Digital Modelers

My tubes stay at home most of the time because I value my back and once the front of house engineer gets the signal, everything sounds pretty much the same.

So for me, I pick the modeler that fits the gig. I've got a little mustang 2 for jamming, I started life with the Roland GP100 and also have a boss gt10. All of them have their strengths and weaknesses.

If I was choosing a do everything without an amp on stage, today, I would probably choose the boss GT 1000. Very high quality sounds, just about any routing you can imagine and I understand that the "cocked wah" tone that haunted the early GT series has been fixed.
Other than the convenience, the other thing I love about models is creating sounds I had always imagined. I have an external pedal for my boss modelers so I can dedicate the built-in pedal for volume and use the external pedal for a really wonderful mix of clean and crunch.

With the pedal at zero, I've got a classic black face with reverb. As the pedal moves forward the preamp goes up, the master volume comes down and about halfway through a clean marshall plexi starts to mix in. From that point on the fender fades out and the Marshall gain goes up as its master volume goes down.

It does exactly what you think. It gives me just about every sound possible across the 127 data points :-) it starts out hyper clean and ends up ridiculously crunched. The great thing is I can walk into almost any gig in almost any room and find a tone that will work somewhere in the middle of that pedal.

And then I go home to my Spawn Street Rod with absolutely no effects :-)
 
My tubes stay at home most of the time because I value my back and once the front of house engineer gets the signal, everything sounds pretty much the same.

So for me, I pick the modeler that fits the gig. I've got a little mustang 2 for jamming, I started life with the Roland GP100 and also have a boss gt10. All of them have their strengths and weaknesses.

If I was choosing a do everything without an amp on stage, today, I would probably choose the boss GT 1000. Very high quality sounds, just about any routing you can imagine and I understand that the "cocked wah" tone that haunted the early GT series has been fixed.
Other than the convenience, the other thing I love about models is creating sounds I had always imagined. I have an external pedal for my boss modelers so I can dedicate the built-in pedal for volume and use the external pedal for a really wonderful mix of clean and crunch.

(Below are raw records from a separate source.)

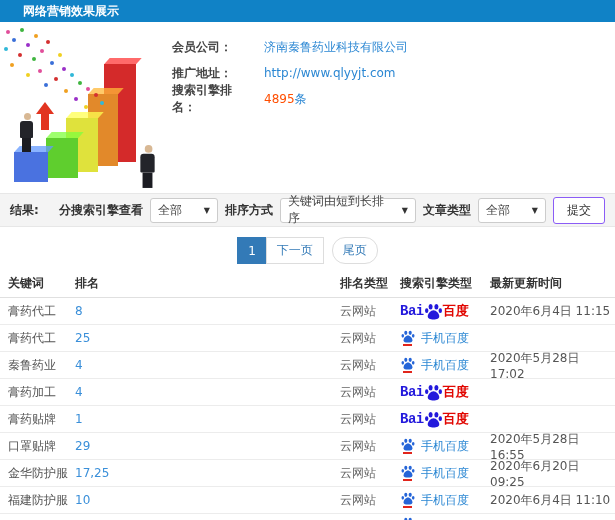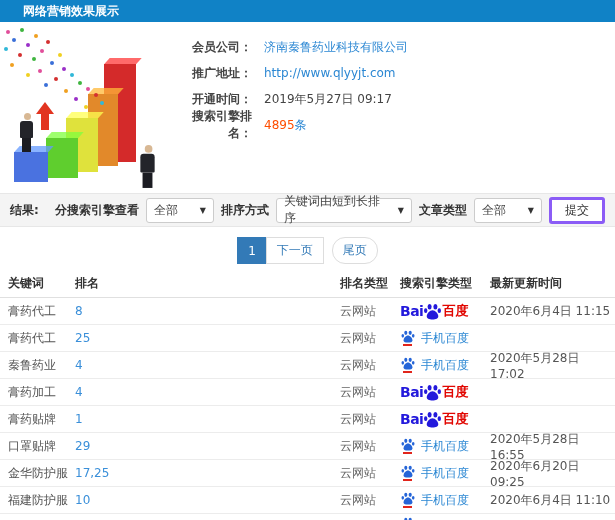--- a/index.html
+++ b/index.html
@@ -33,51 +33,51 @@
   .confetti { position:absolute; left:6px; top:4px; width:4px; height:4px; border-radius:50%; background:#e14e9a; z-index:6;
     box-shadow: 14px -2px 0 #3fb53f, 28px 4px 0 #f0a020, 6px 8px 0 #3a6fd8, 40px 10px 0 #d43030,
     20px 13px 0 #9a30c8, -2px 17px 0 #30b8d8, 34px 19px 0 #e14e9a, 52px 23px 0 #f0d020,
     12px 23px 0 #d43030, 26px 27px 0 #3fb53f, 44px 31px 0 #3a6fd8, 4px 33px 0 #f0a020,
     56px 37px 0 #9a30c8, 32px 39px 0 #e14e9a, 64px 43px 0 #30b8d8, 20px 43px 0 #f0d020,
     48px 47px 0 #d43030, 72px 51px 0 #3fb53f, 38px 53px 0 #3a6fd8, 80px 57px 0 #e14e9a,
     58px 59px 0 #f0a020, 88px 63px 0 #d43030, 68px 67px 0 #9a30c8, 94px 71px 0 #30b8d8, 78px 75px 0 #f0d020; }
 
   .info { position:absolute; left:172px; top:12px; width:436px; }
   .info-row { display:flex; align-items:center; height:26px; }
-  .info-label { width:80px; text-align:right; font-weight:bold; color:#444; margin-right:12px; flex:none; }
+  .info-label { width:80px; text-align:left; font-weight:bold; color:#444; margin-right:12px; flex:none; }
   .link { color:var(--link,#2b87d3); text-decoration:none; cursor:pointer; }
   .hl-num { color:var(--highlight,#ff4e00); }
   .hl-unit { color:var(--link,#2b87d3); }
 
   
   .filterbar { position:absolute; top:193px; left:0; right:0; height:34px; background:#f4f4f4; border-top:1px solid #e7e7e7; border-bottom:1px solid #e7e7e7; display:flex; align-items:center; padding:0 10px; }
   .filter-result { font-weight:bold; color:#333; }
   .filter-group { margin-left:auto; display:flex; align-items:center; gap:7px; }
   .flabel { font-weight:bold; color:#333; }
   .sel { display:inline-flex; align-items:center; justify-content:space-between; height:25px; background:#fff; border:1px solid #ccc; border-radius:3px; padding:0 7px; color:#444; cursor:pointer; }
   .sel .caret { font-size:8px; color:#333; margin-left:6px; }
   .sel-engine { width:68px; } .sel-sort { width:136px; } .sel-article { width:68px; }
-  .btn-submit { height:27px; padding:0 13px; background:#fff; border:3px solid #8b5cf6; border-radius:3px; color:#333; cursor:pointer; font-size:12px; }
+  .btn-submit { height:27px; padding:0 13px; background:#fff; border:1px solid #8b5cf6; border-radius:3px; color:#333; cursor:pointer; font-size:12px; }
 
   
   .pager { position:absolute; top:237px; left:0; right:0; display:flex; justify-content:center; }
   .pg { height:27px; min-width:27px; padding:0 10px; display:flex; align-items:center; justify-content:center; background:#fff; border:1px solid #ddd; color:var(--pagination-active,#337ab7); cursor:pointer; }
   .pg.active { background:var(--pagination-active,#337ab7); border-color:var(--pagination-active,#337ab7); color:#fff; }
   .pg.next { margin-left:-1px; }
   .pg.last { margin-left:8px;border-radius:13px; }
 
   
   .table { position:absolute; top:270px; left:0; right:0; }
   .thead, .trow { display:flex; align-items:center; padding-left:8px; }
   .thead { height:28px; font-weight:bold; color:#333; border-bottom:1px solid #e0e0e0; }
   .trow { height:27px; border-bottom:1px solid #ececec; }
   .c-kw { width:67px; color:#555; flex:none; }
   .c-rank { width:265px; color:#3a8fd9; flex:none; }
   .c-type { width:60px; color:#666; flex:none; }
-  .c-eng { width:90px; flex:none; display:flex; align-items:center; }
+  .c-eng { width:90px; flex:none; display:flex; align-items:center;font-family:Liberation Mono, monospace; }
   .c-time { flex:1; color:#555; }
   .thead .c-kw,.thead .c-rank,.thead .c-type,.thead .c-eng,.thead .c-time { color:#333; }
 
   
   .paw { display:block; }
   .baidu-logo { display:none; align-items:center; gap:1px; }
   .baidu-logo .bai { color:var(--baidu-blue,#2319dc); font-weight:bold; font-size:14px; letter-spacing:-.5px; }
   .baidu-logo .paw { width:17px; height:17px; color:var(--baidu-blue,#2319dc); }
   .baidu-logo .du { color:var(--baidu-red,#e10601); font-weight:bold; font-size:13px; }
   .mobile-logo { display:none; gap:6px; }
@@ -125,24 +125,20 @@
     <div class="info">
       <div class="info-row">
         <span class="info-label">会员公司：</span>
         <a class="link">济南秦鲁药业科技有限公司</a>
       </div>
       <div class="info-row">
         <span class="info-label">推广地址：</span>
         <a class="link">http://www.qlyyjt.com</a>
       </div>
       <div class="info-row">
-        <span class="info-label">开通时间：</span>
-        <span>2019年5月27日 09:17</span>
-      </div>
-      <div class="info-row">
         <span class="info-label">搜索引擎排名：</span>
         <span class="hl-num">4895</span>
         <span class="hl-unit">条</span>
       </div>
     </div>
   </div>
 
   <div class="filterbar">
     <span class="filter-result">结果:</span>
     <div class="filter-group">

With the pedal at zero, I've got a classic black face with reverb. As the pedal moves forward the preamp goes up, the master volume comes down and about halfway through a clean marshall plexi starts to mix in. From that point on the fender fades out and the Marshall gain goes up as its master volume goes down.

It does exactly what you think. It gives me just about every sound possible across the 127 data points :-) it starts out hyper clean and ends up ridiculously crunched. The great thing is I can walk into almost any gig in almost any room and find a tone that will work somewhere in the middle of that pedal.

And then I go home to my Spawn Street Rod with absolutely no effects :-)

Very Interesting! I like that idea.
 
I started life with the Roland GP100 and also have a boss gt10. All of them have their strengths and weaknesses.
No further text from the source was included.